In Part 1 showed examined basic dimensions from a standards and quality assurance perspective.  For conformance assessment, there is no requirement to report measured values that correspond to basic dimensions.  Nevertheless, this is being done in industry in various ways and for various purposes.  This article will examine and different strategies being used to generate measured values for basic dimensions.

Strategy 1 – Direct Measurement

One strategy is to simply measure each basic dimension, as if they were directly toleranced dimensions.  This means that each dimension is examined individually, without any use of datum reference frames.  This simplistic approach has the following disadvantages:

• The benefits of geometric tolerancing are lost
• Unlikely that the measured values will correlate with the measured value of the geometric tolerance
• Direction of measurement will be different for each dimension
• Dimensions can often be measured in several different ways, leading to different results
• Repeatability and reproducibility of dimensional measurements is often very poor when form error is present
• The meaning of the dimension on the actual part will be ambiguous in many cases
• Some basic dimensions may apply to several features or several feature control frames
• Basic dimensions may involve imaginary centerlines or center points that cannot be uniquely defined on the actual part
• This strategy inherits all of the problems of directly toleranced dimensions, that geometric tolerancing is intended to address.

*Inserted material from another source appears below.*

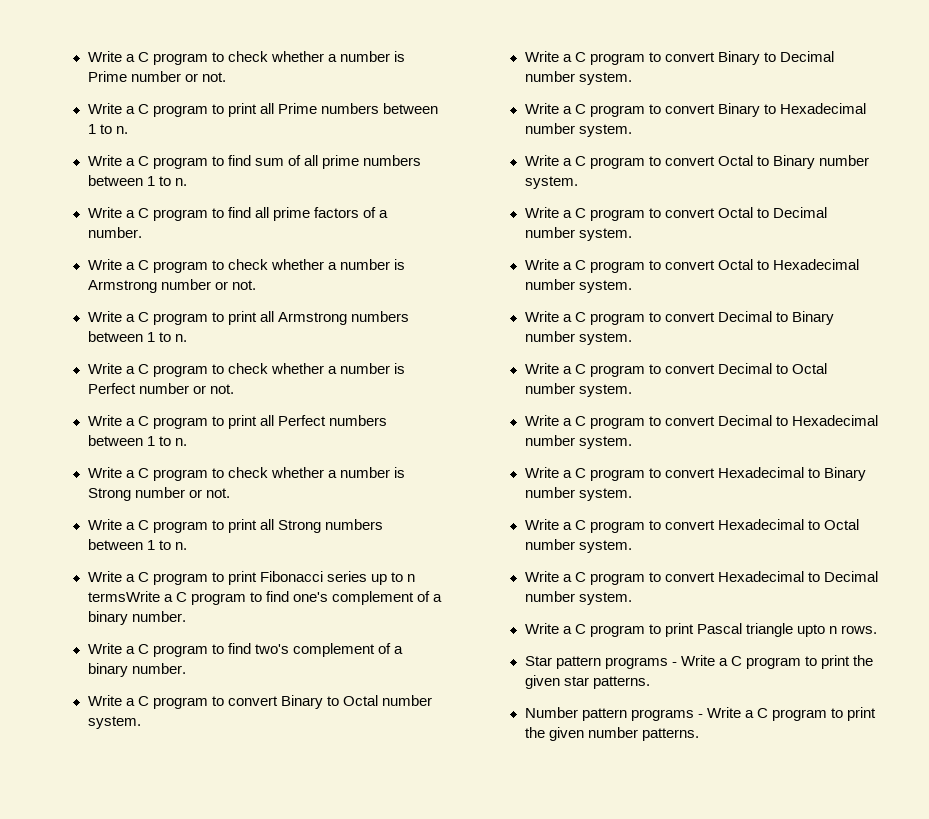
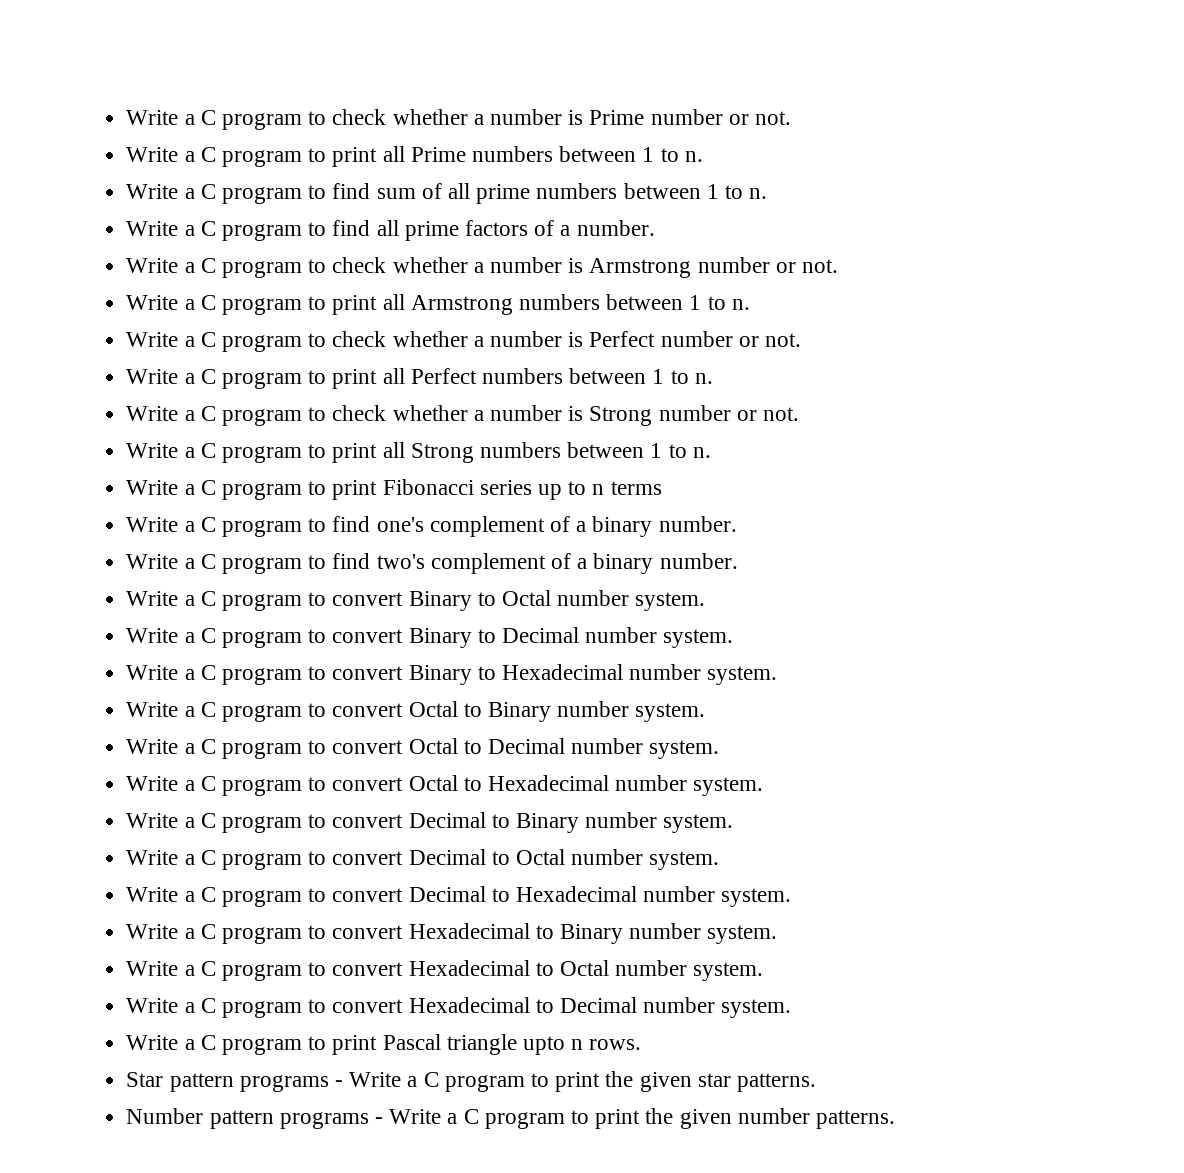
- Write a C program to print Fibonacci series up to n termsWrite a C program to find one's complement of a binary number.
+ Write a C program to print Fibonacci series up to n terms
+ Write a C program to find one's complement of a binary number.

Strategy 2 – Measurement of Location Components for Position Tolerances in a Datum Reference Frame

Basic dimensions can be involved in the reporting of additional information for geometric tolerance inspection.  The components of the feature’s true position in the datum reference frame are reported, and in some cases these components directly correspond to basic dimensions on the drawing.  In this context, measured values corresponding to basic dimensions can provide useful information:

• The Datum Reference Frame (DRF) is a coordinate system derived from the datum feature simulators and datum features.
• The tolerance zone is located at true position (theoretically exact location in the DRF).
• The controlled component is the axis, center plane, or center point of the feature.
• The measured value is the size of a zone that is located at true position, that just envelops the controlled feature component.

• The actual coordinates of the controlled feature component can be measured, and reported relative to the basic coordinates.
• The DRF provides the coordinate system (axis directions and origin) for the components
• The basic coordinates are defined by basic dimensions on the drawing or model-based definition.

In some cases, a basic dimension on the drawing directly represents one of the basic feature coordinates in the DRF.  This is the situation in which a measured value corresponding to a basic dimension can provide useful information.

Other Strategies

Strategies 1 and 2 described above represent two extremes.  Strategy 1 focuses solely on the dimensions, and Strategy 2 is fully based on the geometric tolerance definition.  Other strategies are possible, that use the geometric tolerance information to a limited degree by directly measuring the dimensions in a particular coordinate system.

Summary

Several different strategies for obtaining measured values for basic dimensions are possible.  In some cases this can provide useful information and in other cases many problems arise.  Part 3 will analyze the specific basic dimension, feature, and tolerance configurations in which useful information can be extracted and those in which it cannot.